To highlight the solution from @mythmon’s notebook, the quick fix is to specify the z channel when you have multiple series, e.g.:

Plot.plot({
  marks: [
    Plot.lineY(housing_in_london_monthly_variables, {
      x: "date",
      y: "average_price",
      z: "area"
    })
  ]
})

(I also dropped the sort, which isn’t hurting but doesn’t seem necessary since this dataset appears to already be sorted.)
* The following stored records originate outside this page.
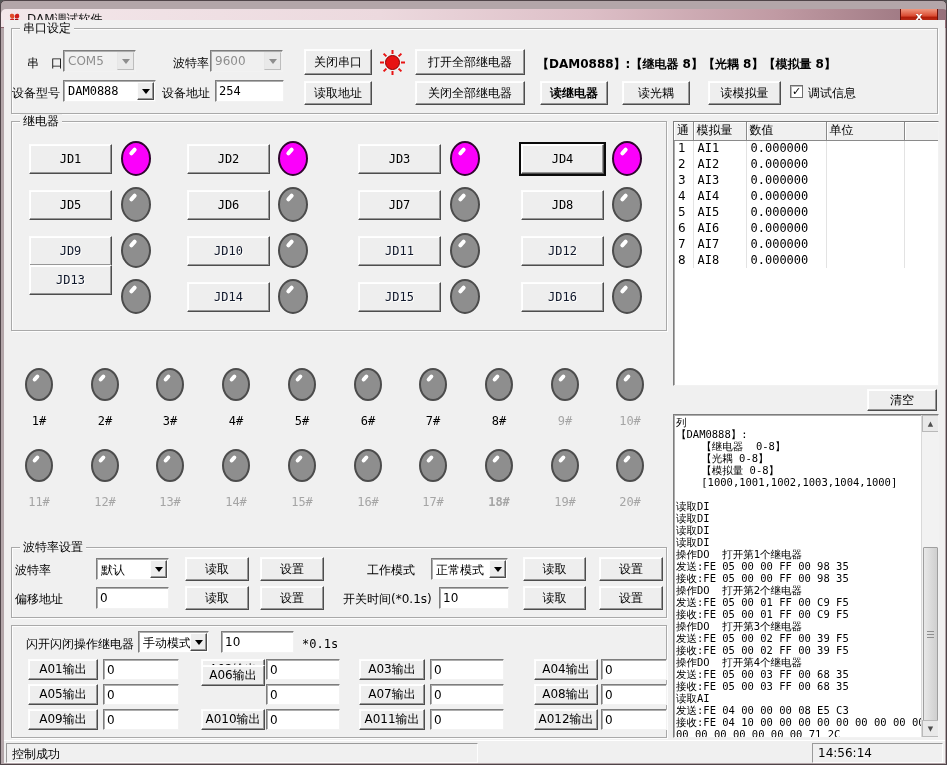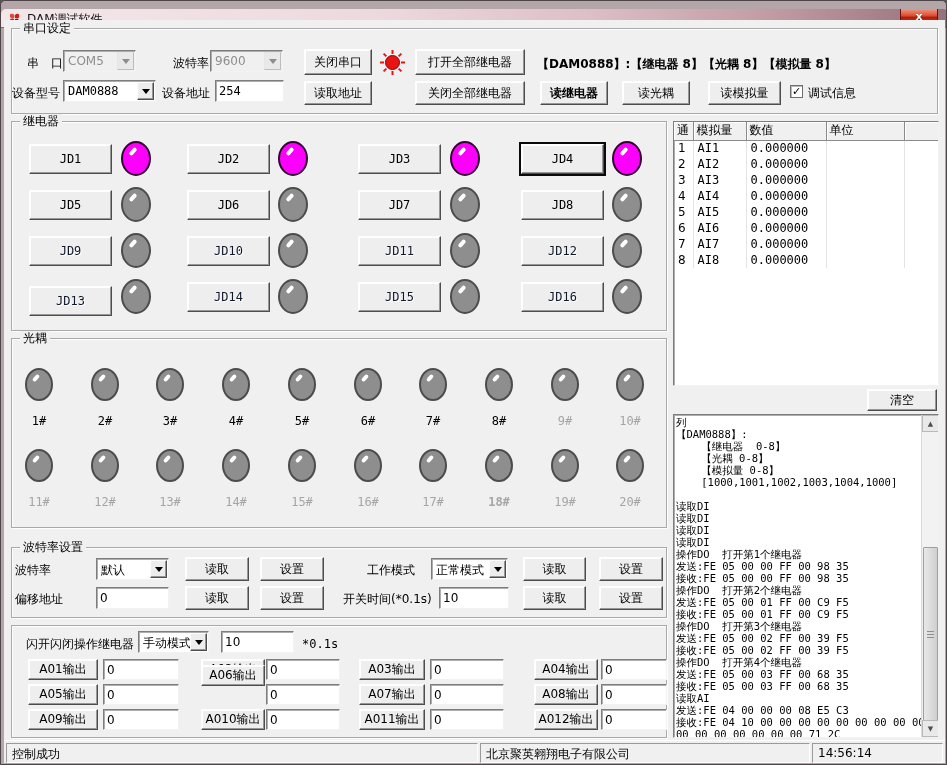"JD13" div.btn3d { top: 285px -> 264px }
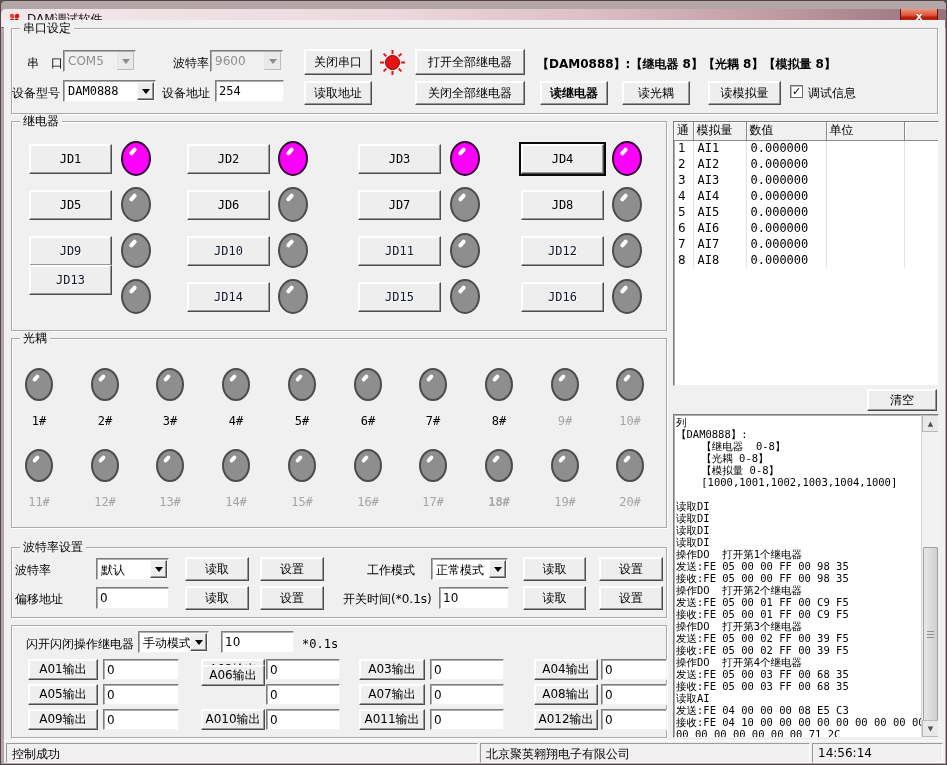"光耦" div.groupbox { html: <div> <span>光耦</span> </div> -> none }
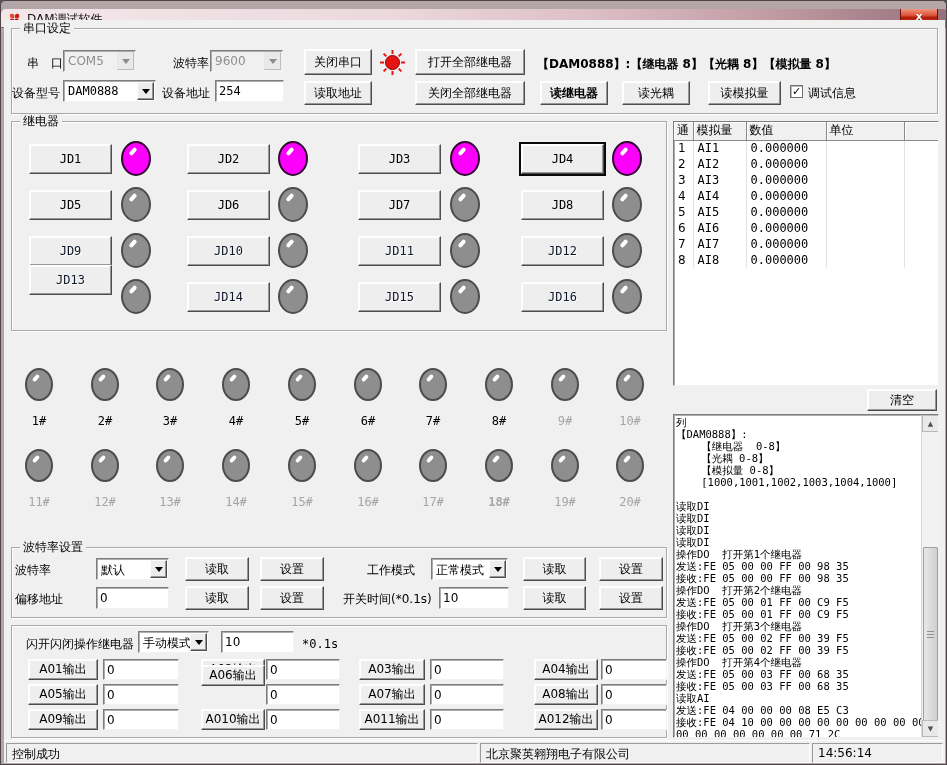"北京聚英翱翔电子有限公司" div.sb-panel { html: <div>北京聚英翱翔电子有限公司</div> -> none }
If you want to plot the average price across the entire dataset, you can use the group transform to group by date and then compute the mean per group:

Plot.plot({
  marks: [
    Plot.lineY(
      housing_in_london_monthly_variables,
      Plot.groupX({ y: "mean" }, { x: "date", y: "average_price" })
    )
  ]
})

You can also do min/max envelope (or percentiles) using the group transform:

Plot.plot({
  marks: [
    Plot.areaY(
      housing_in_london_monthly_variables,
      Plot.groupX({ y1: "min", y2: "max" }, { x: "date", y: "average_price", fill: "#ccc" })
    ),
    Plot.lineY(
      housing_in_london_monthly_variables,
      Plot.groupX({ y: "mean" }, { x: "date", y: "average_price" })
    )
  ]
})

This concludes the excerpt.